Except for the attribute of position
which is not entirely consolidated due to the high amount of variation, these attributes are also part of the CWB corpus. Also the attribute who_orignal
is mainly added to the TEI for documentation purposes. As shown before, the naming scheme was changed. This is discussed in the release note of GermaParl v2 Release Candidate 3.
The first child of each <sp>
node is a <speaker>
node containing the speaker call. This line is used to segment the running text into speeches. After the speaker information is extracted from this line, this element is redundant and is thus not part of the CWB corpus.
Utterances of speakers are then added as paragraphs as additional children of the <sp>
node. In addition, interrupting interjections of other speakers or other non-verbal elements such as transcriber comments are added as <stage>
nodes which represent elements which occur during a speaker’s turn but are not substantial part of the current utterance. Each <stage>
node has an attribute type which currently only has the value “interjection”. In the CWB version, these stage nodes are represented as specific kinds of paragraph nodes of type “stage”.
The XML structure above depicts a single speech in a single agenda item. In most XML files, there will be more of these nodes.
4.3 XML in the CWB corpus
While this TEI/XML format provides a structurally annotated representation of the data, the linguistic annotation is added to the data in form of a hierarchical XML representation. This is the file format imported into the Corpus Workbench. As the format is rather specific for our use case and entirely reproducible from the TEI version, we consider this format as a intermediate and do not provide it like the TEI version. However, it informs the internal structure of the Corpus Workbench version of the corpus and thus, it is informative to consider its makeup.

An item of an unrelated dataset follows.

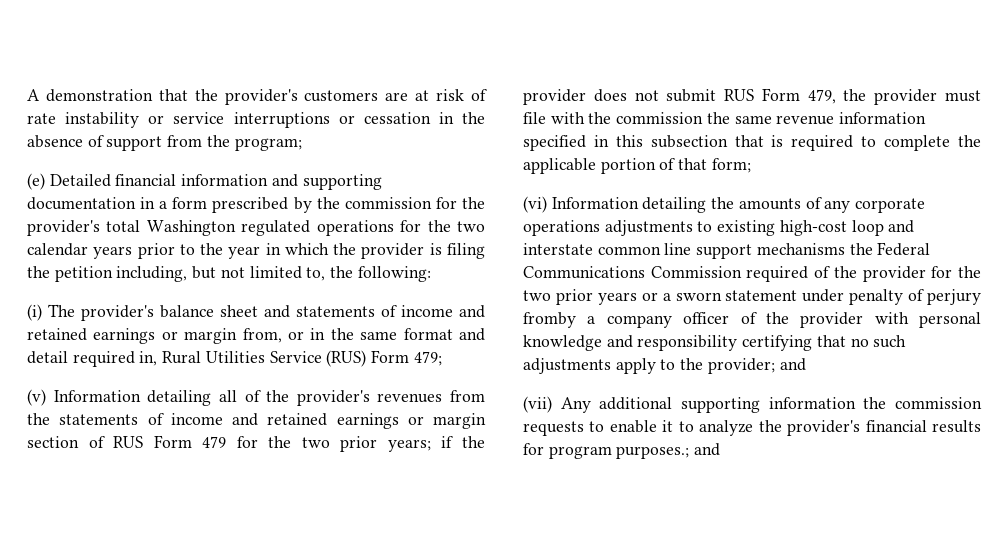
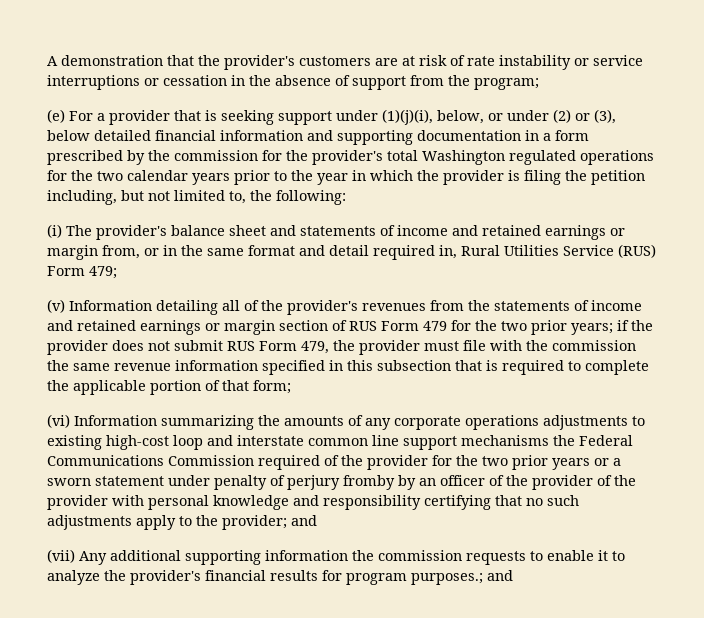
- (e) Detailed financial information and supporting documentation in a form prescribed by the commission for the provider's total Washington regulated operations for the two calendar years prior to the year in which the provider is filing the petition including, but not limited to, the following:
+ (e) For a provider that is seeking support under (1)(j)(i), below, or under (2) or (3), below detailed financial information and supporting documentation in a form prescribed by the commission for the provider's total Washington regulated operations for the two calendar years prior to the year in which the provider is filing the petition including, but not limited to, the following:
- (vi) Information detailing the amounts of any corporate operations adjustments to existing high-cost loop and interstate common line support mechanisms the Federal Communications Commission required of the provider for the two prior years or a sworn statement under penalty of perjury fromby a company officer of the provider with personal knowledge and responsibility certifying that no such adjustments apply to the provider; and
+ (vi) Information summarizing the amounts of any corporate operations adjustments to existing high-cost loop and interstate common line support mechanisms the Federal Communications Commission required of the provider for the two prior years or a sworn statement under penalty of perjury fromby by an officer of the provider of the provider with personal knowledge and responsibility certifying that no such adjustments apply to the provider; and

This format and its consequences are discussed in some detail in the release note of GermaParl v2 Release Candidate 3. For the purposes of this documentation, it is important to note that this structure has consequences for the Corpus Workbench version of the corpus.
The hierarchical structure stemming from both the difference between document level and speaker level annotation as well as nested stage paragraphs and the linguistic annotation with sentence annotation and named entity recognition represents a difference to the structure of GermaParl v1.